Since multiple events with the same timestamp can occur (multiple events within a second), I elected to use Carbon Aggregator to count these events per second.
The problem I'm facing is that the aggregated whisper database seems to be dropping data. The normal whisper file sees all of it, but of course it cannot account for more than 1 event per second.
I'm running this setup in docker on an EC2 instance, which isn't hitting any sort of limit (CPU, Mem, Network, Disk).
I've checked every log I could find in the docker instances and checked docker logs, however nothing jumps out.

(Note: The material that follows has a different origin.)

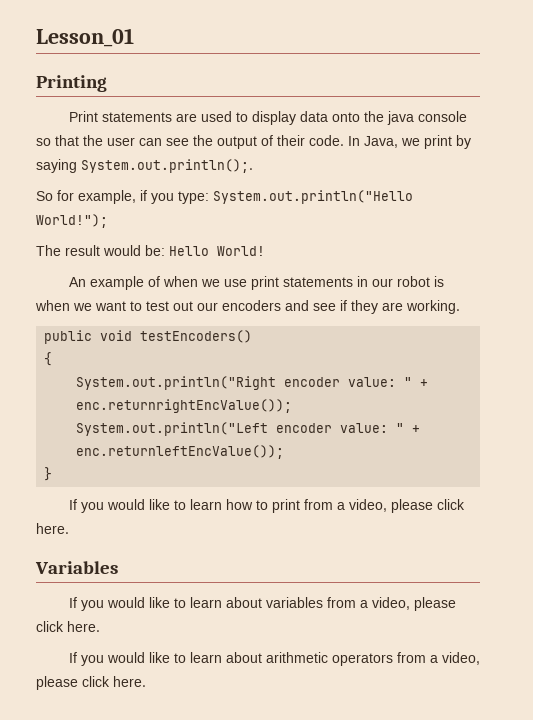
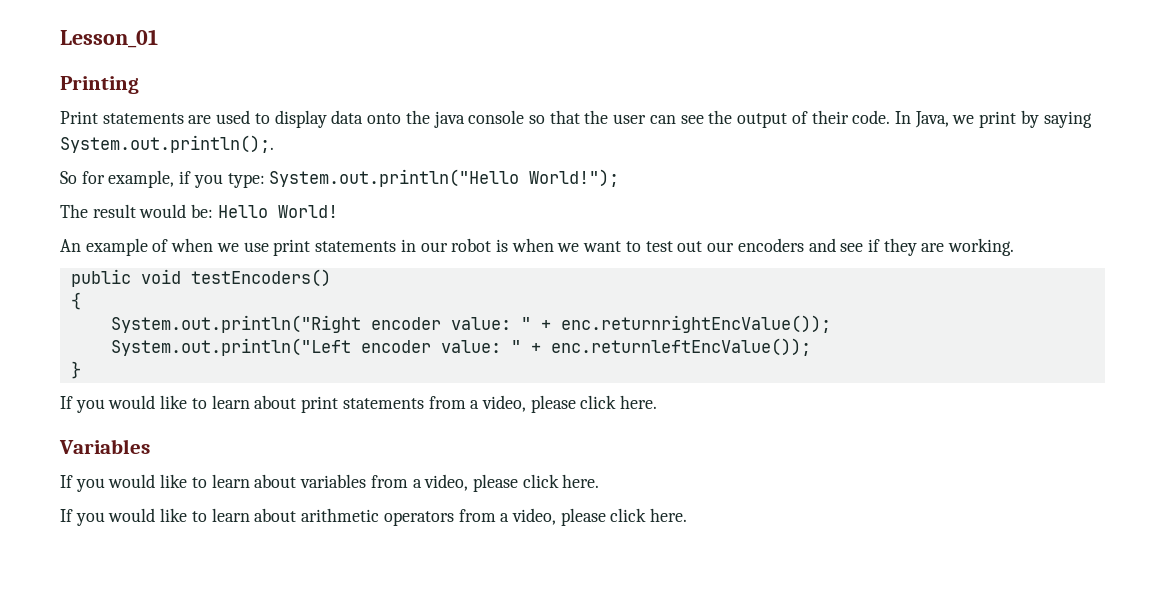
[225,499,300,513] how to print -> [254,395,424,413] about print statements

I've set the logstash output to display the lines on stdout (not missing any) and to send them to graphite on port 2023, which is set to be the line-by-line receiver for Carbon Aggregator:
aggregation-rules.conf is set to a very simple count per second:
test.<user>.total1s (1) = count test.<user>.total
pattern = .*
retentions = 1s:24h
Happy to share more of my configuration as you request it.
I've hit a brick wall with this, I've been trying so many different things but I'm not able to see all data in the aggregated whisper db.
Any help is very much appreciated.

Carbon aggregator isn't designed to do what you are trying to do. For that use-case you'd want to use statsd to count the events per second.
Carbon aggregator is meant to aggregate across different series, for each point that it sees on the input it quantizes it to a timestamp before any aggregation happens, so you are still only going to get a single value per second with aggregator. statsd will take any number of counter increments and total them up each interval.